The Center for Shared Perinatal Decision Making was conceived by Dr. Himes and Dr. Bishop and supported by a 2019 UPMC Magee Medical Staff Grant. This grant allowed the team to begin the process of understanding the referral base, testing referral and consultation procedures, developing education for providers and obstetrical and neonatal teams in both inpatient and outpatient clinics, and ultimately developing a process of leveraging the strengths of the neonatal and maternal-fetal medicine programs at UPMC to create the multidisciplinary program.

"I will give you an example of the type cases our program seeks to identify and intervene in,” says Dr. Himes. “If, for example, a person who is pregnant and whose water breaks at 18 or 19 weeks is referred or presents to the hospital, what does they do? The fetus cannot survive birth at that point in time, even with the most advanced NICU care currently available. Do they try to continue the pregnancy until the earliest viable point at 22 weeks or beyond? By doing so, the mother is at risk for complications, such as infection or bleeding. Will the fetus have enough lung development even at 28 or 30 weeks to survive after such an experience? This is not something we can definitively know at present, so providing consultation on such matters is one of acknowledging uncertainty and helping the mother and family find the right path to achieve their goals of care. Often, in cases of very early preterm or peri-viable births, we are dealing with a person who has existing medical complications, like hypertensive disorders, that further compound their own risk and that of the fetus if they choose to continue the pregnancy. The complexity inherent in these scenarios and the level of decision-making it requires are what we deal with daily. The best way to care for these individuals is through a coordinated and planned approach that gives the mother and family the time to prepare and decide how best to proceed.”

One of the fundamental needs identified, through prior research conducted by Dr.
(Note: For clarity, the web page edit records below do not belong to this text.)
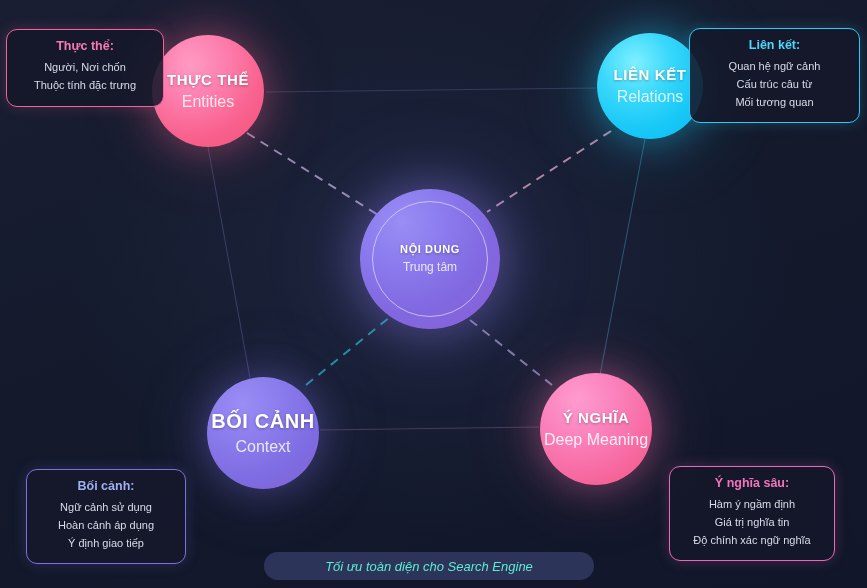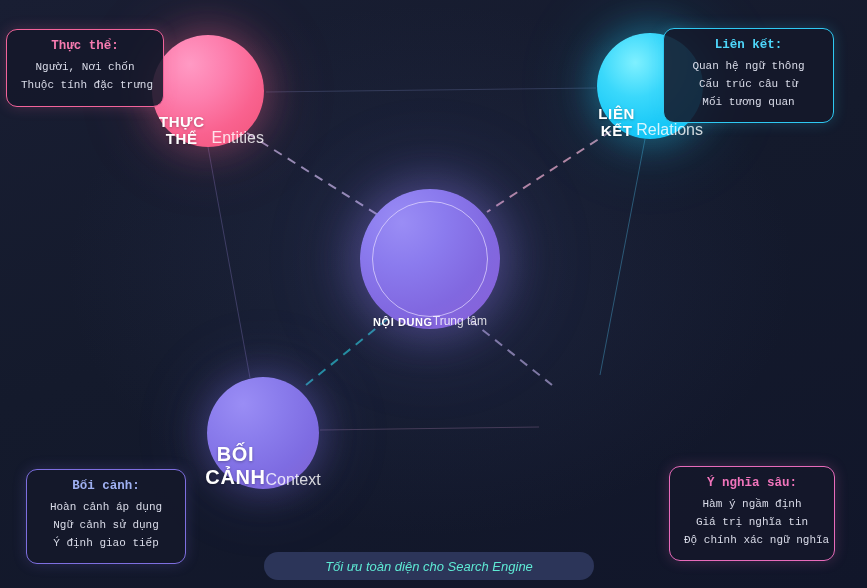--- a/index.html
+++ b/index.html
@@ -19,22 +19,22 @@
   }
 
   
   #links { position: absolute; inset: 0; width: 867px; height: 588px; }
 
   
   .node {
     position: absolute;
     border-radius: 50%;
     display: flex;
-    flex-direction: row;
-    align-items: flex-end;
+    flex-direction: column;
+    align-items: center;
     justify-content: center;
     text-align: center;
     line-height: 1.15;
     user-select: none;
   }
   .node .n-title {
     font-weight: bold;
     color: #ffffff;
     letter-spacing: 0.6px;
     text-shadow: 0 1px 3px rgba(0,0,0,0.30);
@@ -89,21 +89,20 @@
   #node-meaning .n-title { font-size: 15px; }
   #node-meaning .n-sub { color: rgba(255,255,255,0.88); }
 
   
   .card {
     position: absolute;
     border-radius: 11px;
     background: rgba(20,24,42,0.88);
     padding: 9px 14px 11px;
     text-align: center;
-    font-family: Liberation Mono, monospace;
   }
   .card .c-title {
     font-size: 12.5px;
     font-weight: bold;
     margin-bottom: 6px;
   }
   .card .c-line {
     font-size: 11px;
     color: #d9dbe8;
     line-height: 1.62;
@@ -111,21 +110,21 @@
   }
 
   #card-entities {
     left: 6px; top: 29px; width: 158px;
     border: 1.4px solid #f2639a;
     box-shadow: 0 0 14px rgba(242,99,154,0.22);
   }
   #card-entities .c-title { color: #f77bb0; }
 
   #card-relations {
-    left: 663px; top: 28px; width: 171px;
+    left: 689px; top: 28px; width: 171px;
     border: 1.4px solid #2fc9f2;
     box-shadow: 0 0 14px rgba(47,201,242,0.22);
   }
   #card-relations .c-title { color: #4ed7fb; }
 
   #card-context {
     left: 26px; top: 469px; width: 160px;
     border: 1.4px solid #7e6fe0;
     box-shadow: 0 0 14px rgba(126,111,224,0.22);
   }
@@ -182,38 +181,42 @@
   <div class="node" id="node-core">
     <span class="n-title">NỘI DUNG</span>
     <span class="n-sub">Trung tâm</span>
   </div>
 
   <div class="node" id="node-context">
     <span class="n-title">BỐI CẢNH</span>
     <span class="n-sub">Context</span>
   </div>
 
+  <div class="node" id="node-meaning">
+    <span class="n-title">Ý NGHĨA</span>
+    <span class="n-sub">Deep Meaning</span>
+  </div>
 
   <div class="card" id="card-entities">
     <div class="c-title">Thực thể:</div>
     <div class="c-line">Người, Nơi chốn</div>
     <div class="c-line">Thuộc tính đặc trưng</div>
   </div>
 
   <div class="card" id="card-relations">
     <div class="c-title">Liên kết:</div>
-    <div class="c-line">Quan hệ ngữ thông</div>
+    <div class="c-line">Quan hệ ngữ cảnh</div>
     <div class="c-line">Cấu trúc câu từ</div>
     <div class="c-line">Mối tương quan</div>
   </div>
 
   <div class="card" id="card-context">
     <div class="c-title">Bối cảnh:</div>
+    <div class="c-line">Ngữ cảnh sử dụng</div>
     <div class="c-line">Hoàn cảnh áp dụng</div>
-    <div class="c-line">Ngữ cảnh sử dụng</div>
     <div class="c-line">Ý định giao tiếp</div>
   </div>
 
   <div class="card" id="card-meaning">
     <div class="c-title">Ý nghĩa sâu:</div>
     <div class="c-line">Hàm ý ngầm định</div>
     <div class="c-line">Giá trị nghĩa tin</div>
     <div class="c-line">Độ chính xác ngữ nghĩa</div>
   </div>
Himes with this patient population, and through discussions with stakeholders during the program development process, is the need for long-term, high-quality bereavement support for families who experience a death.

“We conducted a needs assessment as part of our grant process and identified a need for ongoing bereavement support for families who have experienced a fetal or neonatal loss that extends beyond what is provided in the hospital. This is one area we will concentrate on developing further as the program progresses,” says Dr. Bishop.

Another important aspect of the program is that women who experience a very early preterm birth, or a peri-viable birth, regardless of the outcome, are at considerable risk for a subsequent peri-viable birth. As Dr. Himes and Dr. Bishop explain, caring for these families with subsequent pregnancies is of great importance and will be a focus of the program as it expands over time.

"So many of these women have experienced an obstetrical trauma, and many carry a post-traumatic stress disorder-like symptomatology with them. Returning to the hospital in which they may have lost a baby, or even if they had a good outcome, the stress and trauma of the experience weighs heavily on them,” says Dr. Himes. “Attending to these issues, recognizing the importance of previous experiences and how they may influence a future pregnancy and outcomes is significant. It is an area we will focus much effort on in the future."